Mülheim. .

Wer hat’s erfunden? Ein Germanist ist sicher, dass die Kinder-Figur Heidi eigentlich aus der Feder des Mülheimer Lehrers und Dichters Hermann Adam von Kamp stammt. Die Schweizer Autorin Johanna Spyri soll abgeschrieben haben.

Keine Bange, niemand vertauscht die Alm mit der Zeche und lässt den Geißen-Peter die Bergmanns-Ziege hinterm Kotten melken - aber dennoch ist sich Germanist Peter Büttner sicher: Der Kinderbuchklassiker „Heidi“ von Johanna Spyri, neben Bankgeheimnis, Rütlischwur und Schokolade eines der Schweizer Nationalheiligtümer, hat seine Wurzeln an der Ruhr, ist ein Plagiat.

Büttner stützt sich bei seiner These auf eine Geschichte des Mülheimer Dichters Hermann Adam von Kamp, dessen bekanntestes Werk eher das Lied „Der Mai ist gekommen“ ist - wobei er den Text wiederum auch aus verschiedenen Quellen zusammengetragen hat. Allerdings schrieb er auch eine Geschichte über die „Adelaide vom Alpengebirge“ - und über die Adelheid zur Heidi ist’s nur ein kurzer Weg.

Einer der Verdachtsmomente gegen Johanna Spyri ist übrigens der Umstand, dass sie ihren Klassiker 1880 innerhalb von nur vier Wochen zu Papier brachte. Ob sie allerdings dabei im 50 Jahre älteren Werk des Mülheimer Lehrers und Dichters gewildert hat, ist umstritten.
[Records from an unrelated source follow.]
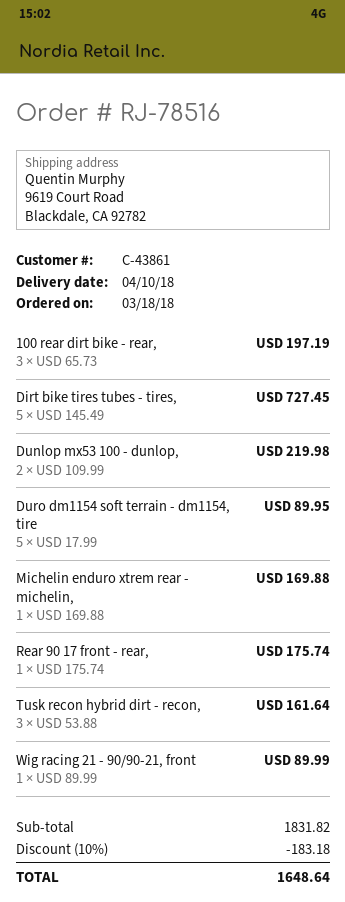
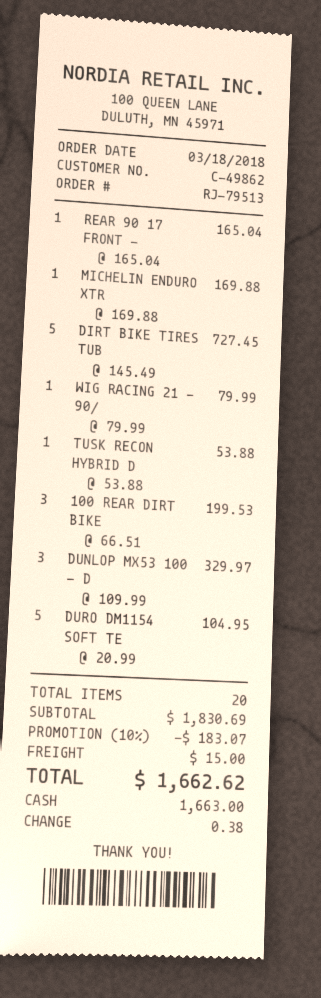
order number: RJ-78516 -> RJ-79513
customer number: C-43861 -> C-49862
100 rear dirt bike - rear,: 3 x 65.73 = 197.19 -> 3 x 66.51 = 199.53
Dunlop mx53 100 - dunlop,: 2 x 109.99 = 219.98 -> 3 x 109.99 = 329.97
Duro dm1154 soft terrain - dm1154, tire: 5 x 17.99 = 89.95 -> 5 x 20.99 = 104.95
Rear 90 17 front - rear,: 1 x 175.74 = 175.74 -> 1 x 165.04 = 165.04
Tusk recon hybrid dirt - recon,: 3 x 53.88 = 161.64 -> 1 x 53.88 = 53.88
Wig racing 21 - 90/90-21, front: 1 x 89.99 = 89.99 -> 1 x 79.99 = 79.99
subtotal: 1831.82 -> 1830.69
discount: 10% = 183.18 -> 10% = 183.07
shipping: none -> 15.00
total: 1648.64 -> 1662.62

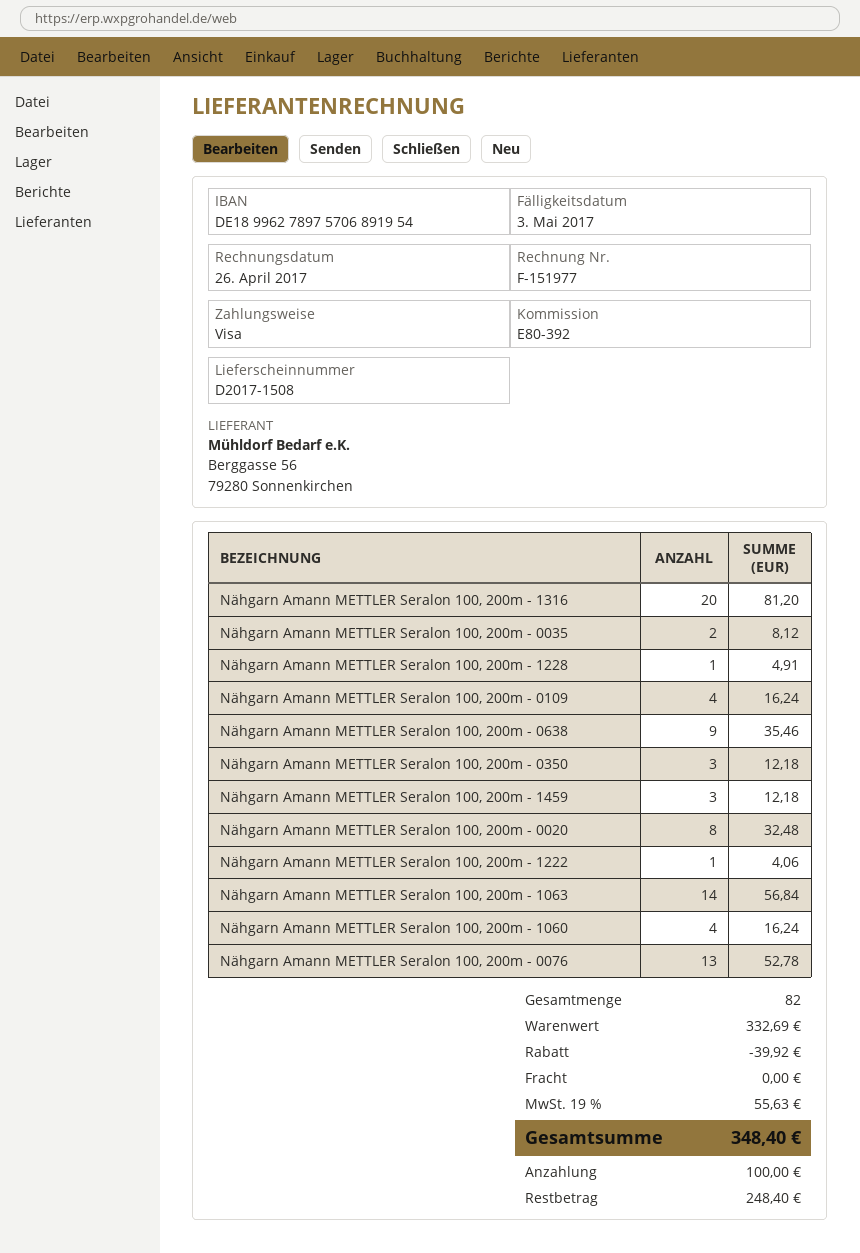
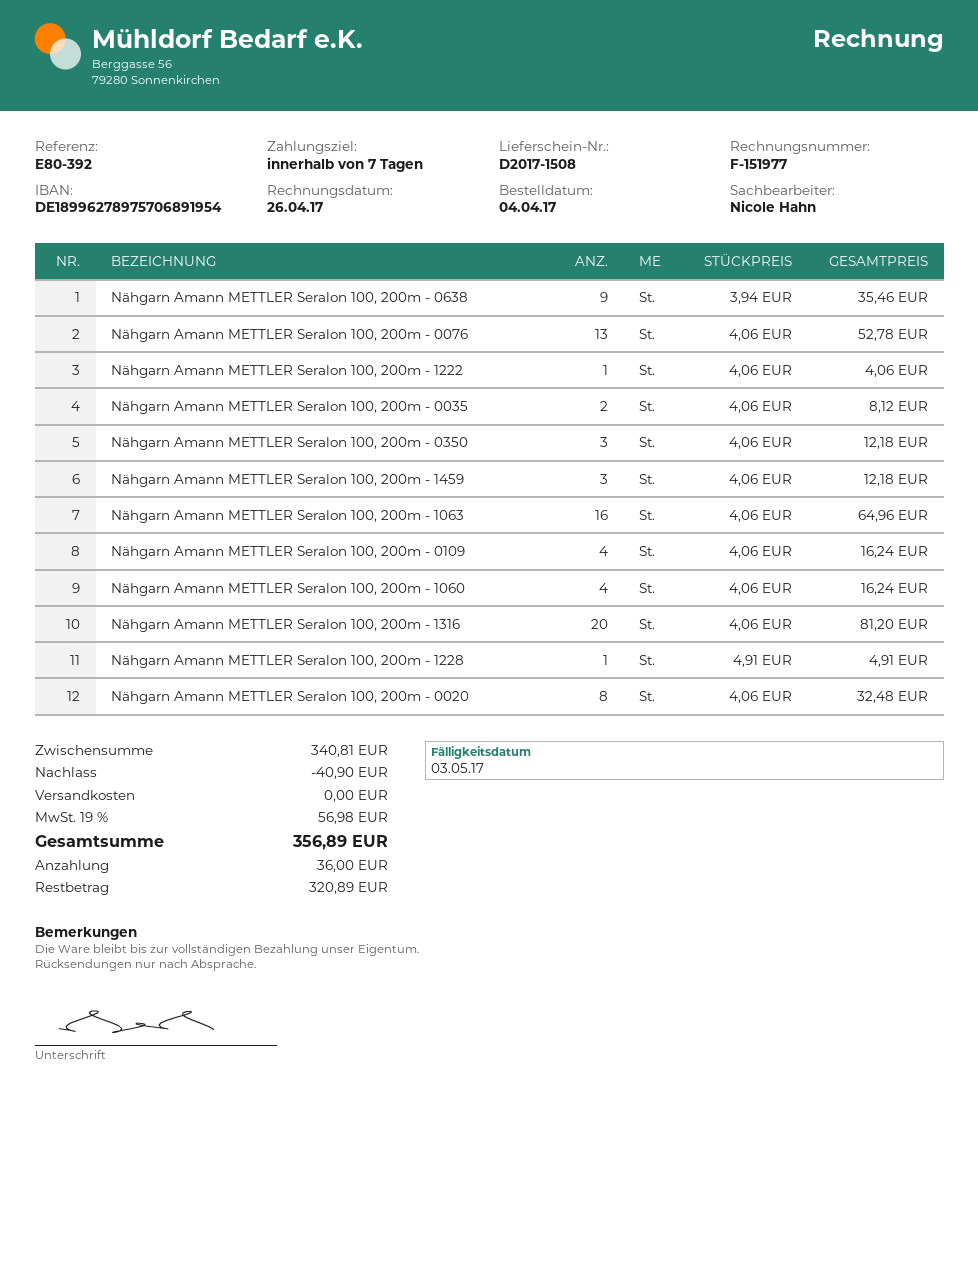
Nähgarn Amann METTLER Seralon 100, 200m - 1063: 14 for 56.84 -> 16 for 64.96
subtotal: 332.69 -> 340.81
discount: 39.92 -> 40.90
tax: 19% = 55.63 -> 19% = 56.98
total: 348.40 -> 356.89
deposit: 100.00 -> 36.00
balance: 248.40 -> 320.89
„Ausgenommen wie eine Weihnachtsgans“

Germanist Büttner hat keinen Zweifel: Spyri habe Adelaide ausgenommen „wie eine Weihnachtsgans“, sagt er. Vielleicht hat man der 1827 geborenen Spyri die Geschichte in Kindertagen vorgelesen und sie hat hochgeholt, was in den Tiefen der Erinnerung geblieben war: Die Geschichte eines Mädchens, das auf der Alm beim Großvater aufwächst und gezwungen wird, bei Bürgersleuten fern der Berge zu leben. Wobei Heidi mit fünf Jahren deutlich jünger ist als die nun 16-jährige Adelaide, die gleich in die USA auswandert.
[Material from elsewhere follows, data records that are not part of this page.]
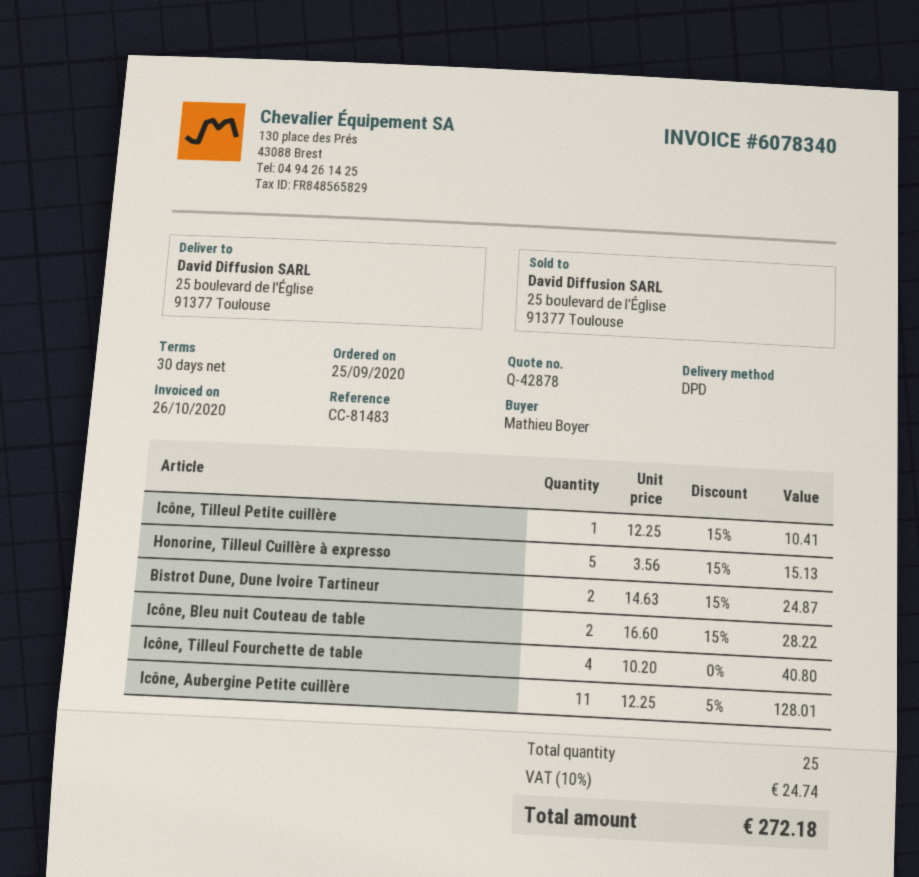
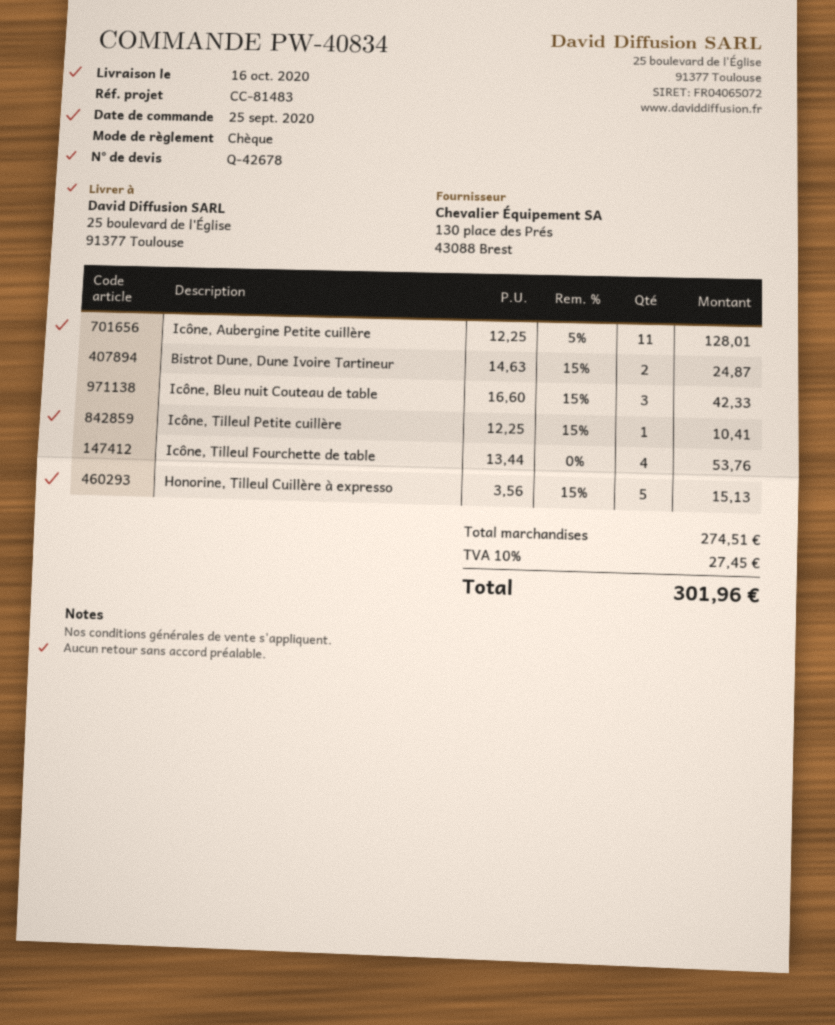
quote number: Q-42878 -> Q-42678
Icône, Bleu nuit Couteau de table: 2 x 16.60 - 15% = 28.22 -> 3 x 16.60 - 15% = 42.33
Icône, Tilleul Fourchette de table: 4 x 10.20 = 40.80 -> 4 x 13.44 = 53.76
tax: 10% = 24.74 -> 10% = 27.45
total: 272.18 -> 301.96

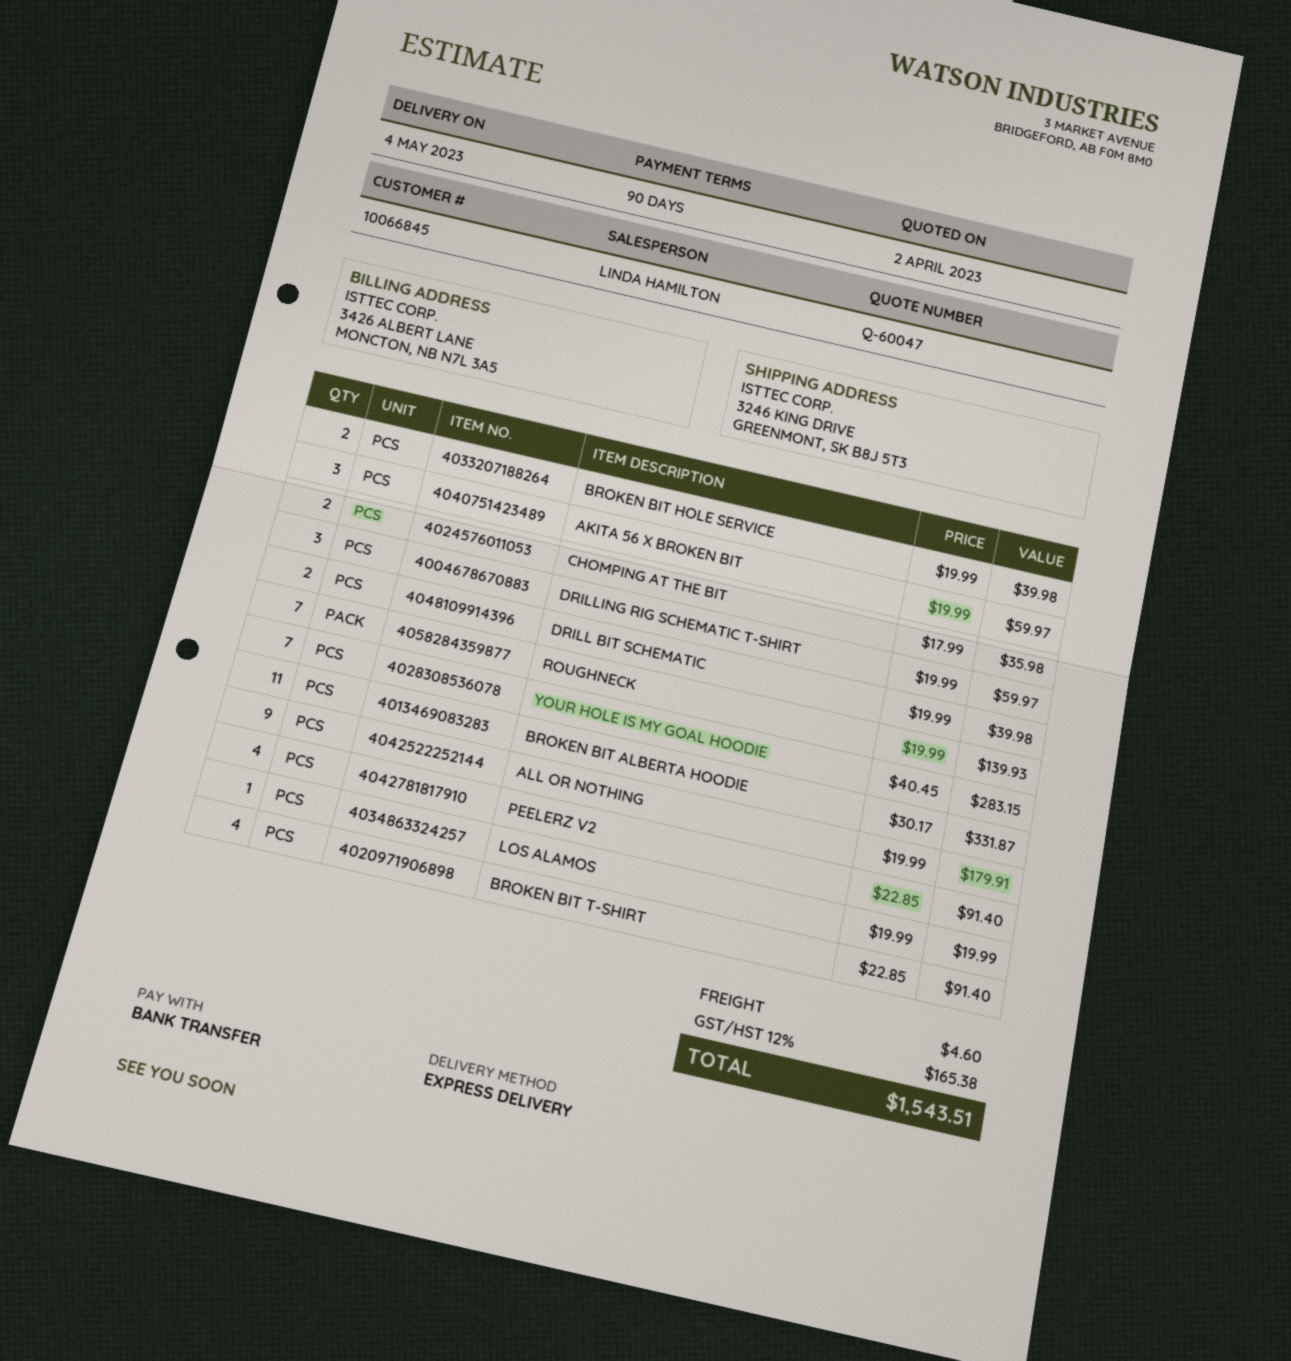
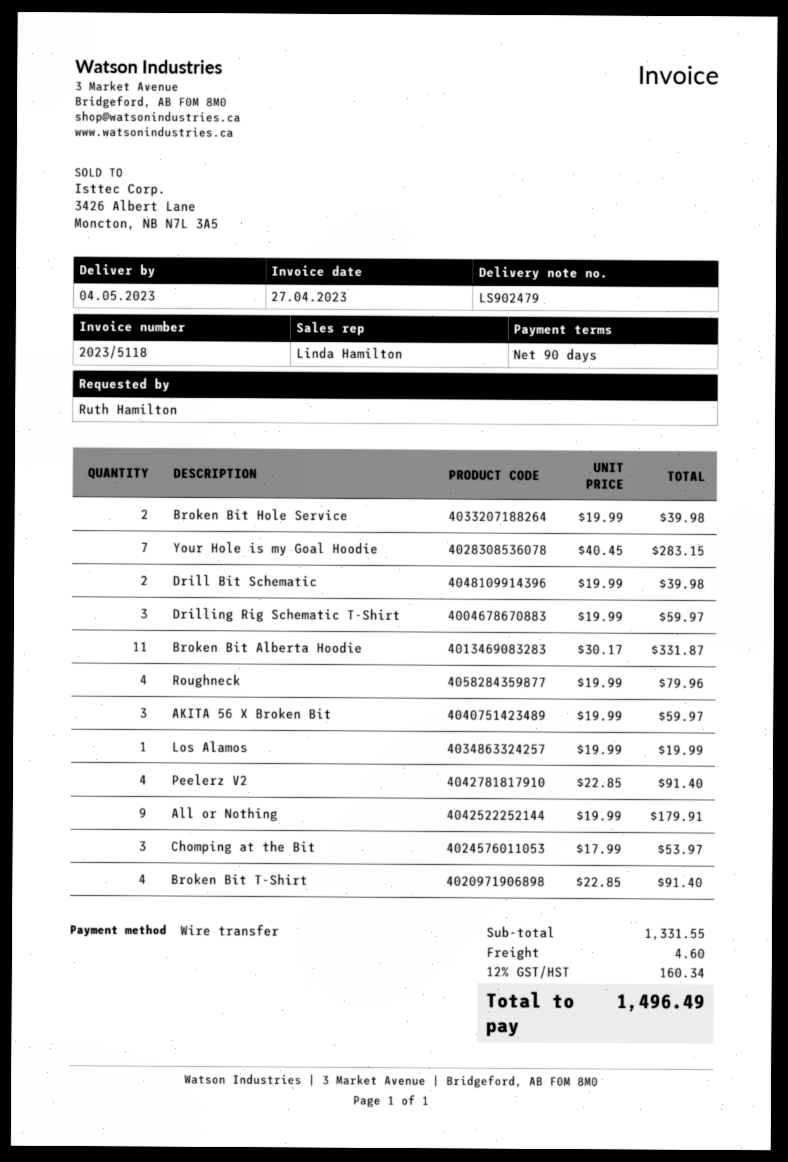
CHOMPING AT THE BIT: 2 x 17.99 = 35.98 -> 3 x 17.99 = 53.97
ROUGHNECK: 7 x 19.99 = 139.93 -> 4 x 19.99 = 79.96
tax: 12% = 165.38 -> 12% = 160.34
total: 1543.51 -> 1496.49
Darauf weist die Neue Zürcher Zeitung hin, die die Originalität der Schweizer Heidi natürlich vehement verteidigt und nicht recht einsehen will, dass Heidi neben der Schweizer Mutter vielleicht auch noch einen literarischen Vater aus dem Ruhrgebiet gehabt hat – auch, wenn der fleißige Germanist immerhin rund ein Dutzend vergleichbarer Textstellen findet. Doch ist Johanna Spyris Kinderbuch um ein vielfaches voluminöser, auch der Alm-Öhi sei eine völlig andere Figur als Adelaides Großvater. Und was den Geißen-Peter angeht: Den hat von Kamp leider gar nicht in seine Geschichte eingebaut.

Die Schweizer übrigens sind schon wieder einen Schritt weiter: Es gibt Stimmen, die behaupten, Joanne (schon der Vorname!) K. Rowling habe für Harry Potter bei Heidi geklaut - und Lord Voldemort sei in Wirklichkeit die böse Lehrerin Frau Rottenmeier.